-- To do --
Which lines below fall between the one containing "2020: none -> 0" and the one containing "European Union, 2005: none -> 131"? Repeat them exactly, counting both of those lines, and add nothing else.
┌─ Data for review
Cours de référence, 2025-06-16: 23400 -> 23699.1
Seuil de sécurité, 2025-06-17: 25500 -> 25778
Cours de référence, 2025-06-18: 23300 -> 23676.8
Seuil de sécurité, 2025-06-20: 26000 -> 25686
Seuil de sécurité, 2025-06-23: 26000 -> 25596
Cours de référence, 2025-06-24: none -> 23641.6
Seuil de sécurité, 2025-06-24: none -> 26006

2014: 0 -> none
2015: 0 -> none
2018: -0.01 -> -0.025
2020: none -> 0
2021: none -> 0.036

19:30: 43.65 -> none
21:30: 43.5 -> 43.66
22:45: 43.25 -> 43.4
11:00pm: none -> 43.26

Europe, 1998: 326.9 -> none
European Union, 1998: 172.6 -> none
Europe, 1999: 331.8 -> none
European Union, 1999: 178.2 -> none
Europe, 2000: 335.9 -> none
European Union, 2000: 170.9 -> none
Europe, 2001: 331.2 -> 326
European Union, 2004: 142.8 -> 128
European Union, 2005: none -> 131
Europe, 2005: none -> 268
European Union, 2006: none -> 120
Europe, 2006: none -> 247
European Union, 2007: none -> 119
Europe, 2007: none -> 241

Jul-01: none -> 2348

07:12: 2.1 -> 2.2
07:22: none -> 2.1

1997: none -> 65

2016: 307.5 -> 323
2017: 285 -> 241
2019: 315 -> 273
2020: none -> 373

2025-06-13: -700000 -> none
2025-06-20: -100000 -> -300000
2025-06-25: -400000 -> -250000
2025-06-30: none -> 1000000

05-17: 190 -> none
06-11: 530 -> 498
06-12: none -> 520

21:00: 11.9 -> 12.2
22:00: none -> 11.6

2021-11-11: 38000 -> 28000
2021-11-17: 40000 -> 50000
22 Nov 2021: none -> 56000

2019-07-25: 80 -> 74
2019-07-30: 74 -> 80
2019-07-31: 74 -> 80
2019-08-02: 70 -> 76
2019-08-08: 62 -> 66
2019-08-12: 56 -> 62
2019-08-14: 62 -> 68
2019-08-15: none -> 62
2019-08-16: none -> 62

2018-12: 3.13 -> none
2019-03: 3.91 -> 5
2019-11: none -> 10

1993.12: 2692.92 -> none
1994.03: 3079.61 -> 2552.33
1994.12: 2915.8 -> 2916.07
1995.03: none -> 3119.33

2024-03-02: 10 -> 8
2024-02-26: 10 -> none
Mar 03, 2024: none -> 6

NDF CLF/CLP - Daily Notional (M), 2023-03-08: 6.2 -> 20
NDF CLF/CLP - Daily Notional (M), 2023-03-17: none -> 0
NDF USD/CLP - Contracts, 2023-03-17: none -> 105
└─
-- Your solution --
2020: none -> 0
2021: none -> 0.036

19:30: 43.65 -> none
21:30: 43.5 -> 43.66
22:45: 43.25 -> 43.4
11:00pm: none -> 43.26

Europe, 1998: 326.9 -> none
European Union, 1998: 172.6 -> none
Europe, 1999: 331.8 -> none
European Union, 1999: 178.2 -> none
Europe, 2000: 335.9 -> none
European Union, 2000: 170.9 -> none
Europe, 2001: 331.2 -> 326
European Union, 2004: 142.8 -> 128
European Union, 2005: none -> 131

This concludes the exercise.